In het eerste telefoongesprekhebben mevrouw [naam2] , fraudecoördinator bij Achmea (P), en [appellante] (S) onder meer het volgende uitgewisseld:
“P; en die sieraden die had u op dat moment allemaal thuis dus?
S; ja meeste ja
P; en wat bedoelt u met meeste
S; ja ik heb natuurlijk heel veel sieraden. Een deel van mijn sieraden wat ik dan op heb gegeven, die waren gewoon thuis.
P; onder andere die sieraden die ook in dat zakje zaten he
S; ja klopt
P; die had u thuis
S; ja die had ik thuis maar ik had nog meer sieraden. Ik had ook nog andere diamanten en zo.
P; oke waar had u die sieraden dan?
S; hoe bedoelt u waar ik die sieraden had?
P; nou je zegt ik had nog meer sieraden. Had je die niet thuis?
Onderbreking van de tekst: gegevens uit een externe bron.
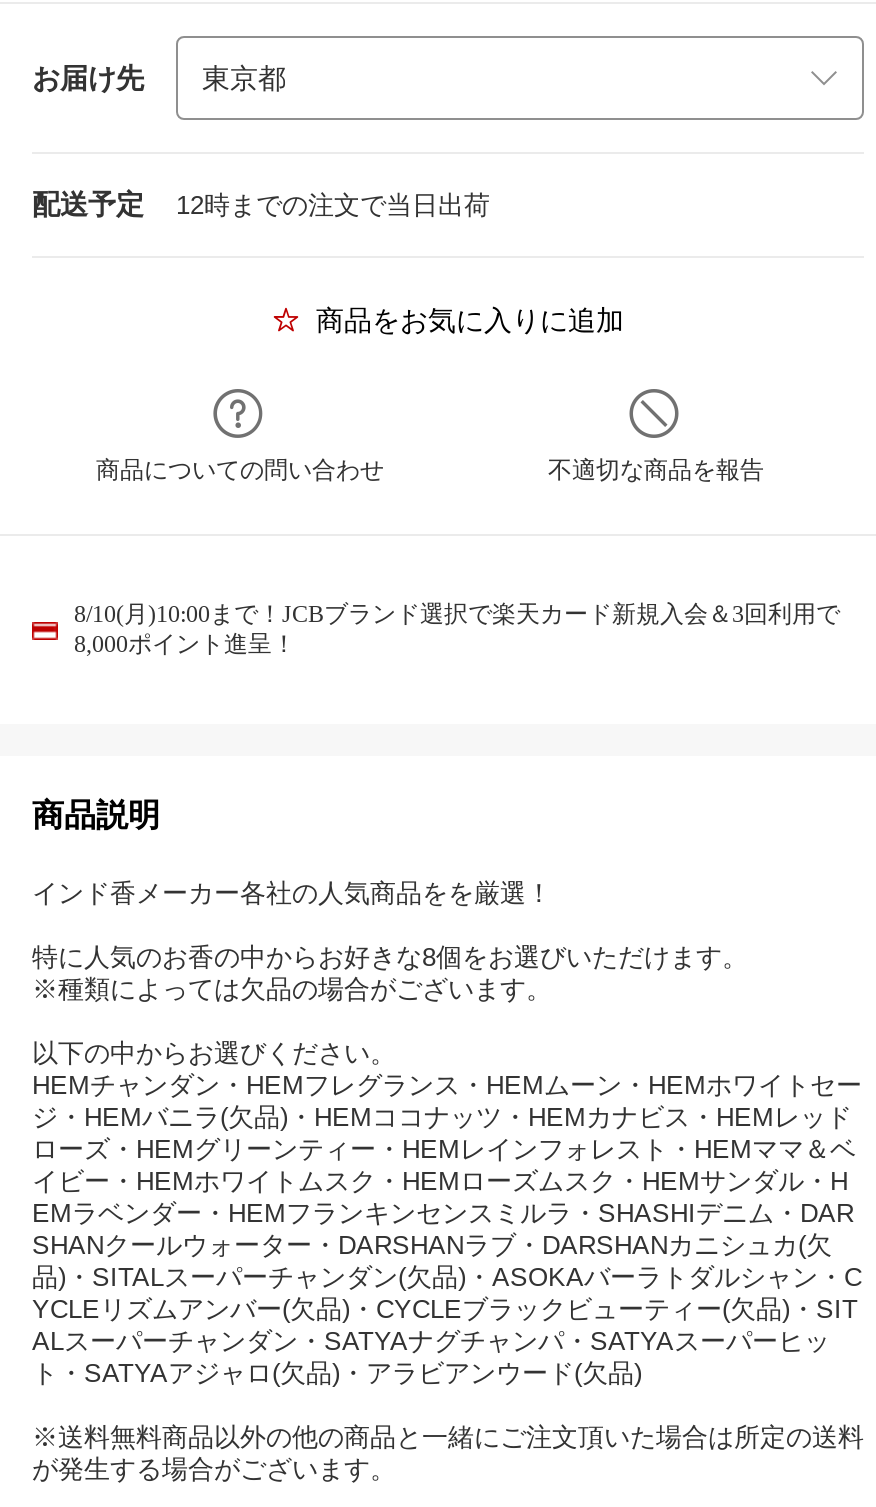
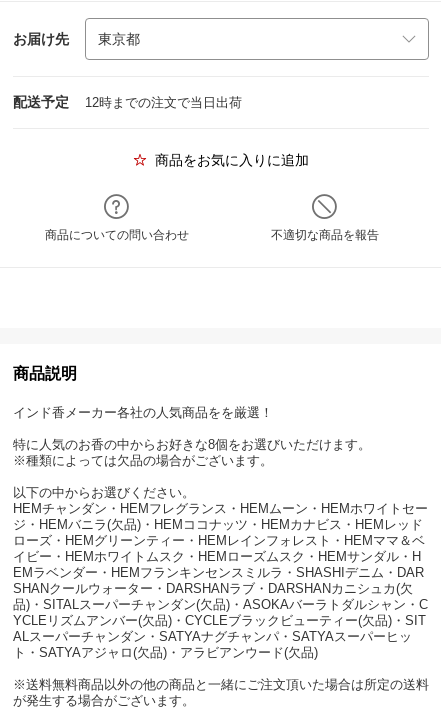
[74,600,840,658] 8/10(月)10:00まで！JCBブランド選択で楽天カード新規入会＆3回利用で | 8,000ポイント進呈！ -> none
S; jaja ik heb een deel sieraden heb ik ook nog bij mijn ouders en ook nog sieraden gewoon thuis want wij turken krijgen heel veel sieraden als wij gaan trouwen begrijpt u. en dat zijn sieraden die je dan niet wil bewaren en dat was dus eigenlijk een deel dat ik eigenlijk wilde meenemen naar het buitenland.”
en verderop:
“P; even over die sieraden. U zegt die lagen of bij uw ouders of u had ze thuis.
S; mevrouw ik heb heel veel sieraden. Dus het deel wat ik dus wilde meenemen. Die lagen gewoon bij mijn huis.
P; en die zijn allemaal meegenomen?
S; ja want ik ga niet bij dmk, je hebt een kluis om je sieraden te bewaren he.
P; ja dus eventjes, want dat is mij nog niet helemaal duidelijk, want u zegt de kluis op per 30 april? En toen hebt u de sieraden in huis genomen.
S; niet 30 april. Dat was volgens mij ergens in mei hoor.
P; in mei okee
S; ja ik weet het niet uit mijn hoofd maar dat was ergens in mei geloof ik
P; dan hebt u daar de kluis opgezegd, u hebt de sieraden in huis genomen en die sieraden zijn gestolen?
S; ja mevrouw dat is mijn vriend ik heb ook nog een ticket als u dat wilt kan ik dat ook naar u doormailen.
P; nee nog even terug naar die sieraden, anders wordt het voor mij een beetje onduidelijk. Dus u hebt de sieraden uit de kluis genomen, die hebt u mee naar huis genomen en die sieraden zijn allemaal weg. En u hebt nog wat sieraden bij uw ouders. Maar die zijn er nog neem ik aan he?
S; ja klopt”
en ten slotte:
“P; maar ergens heb ik gelezen dat u geen sieraden meer over had.
S; hoe bedoelt u geen sieraden meer over had?
P; nou dat alle sieraden van u gestolen waren
S; ja in huis
P; ja maar dan mag ik toch aan u vragen waar u nog meer sieraden had, behalve bij uw ouders
S; ja ik heb gewoon overal sieraden. Ik vind dat gewoon privé. Het gaat om de inbraak.(…)”.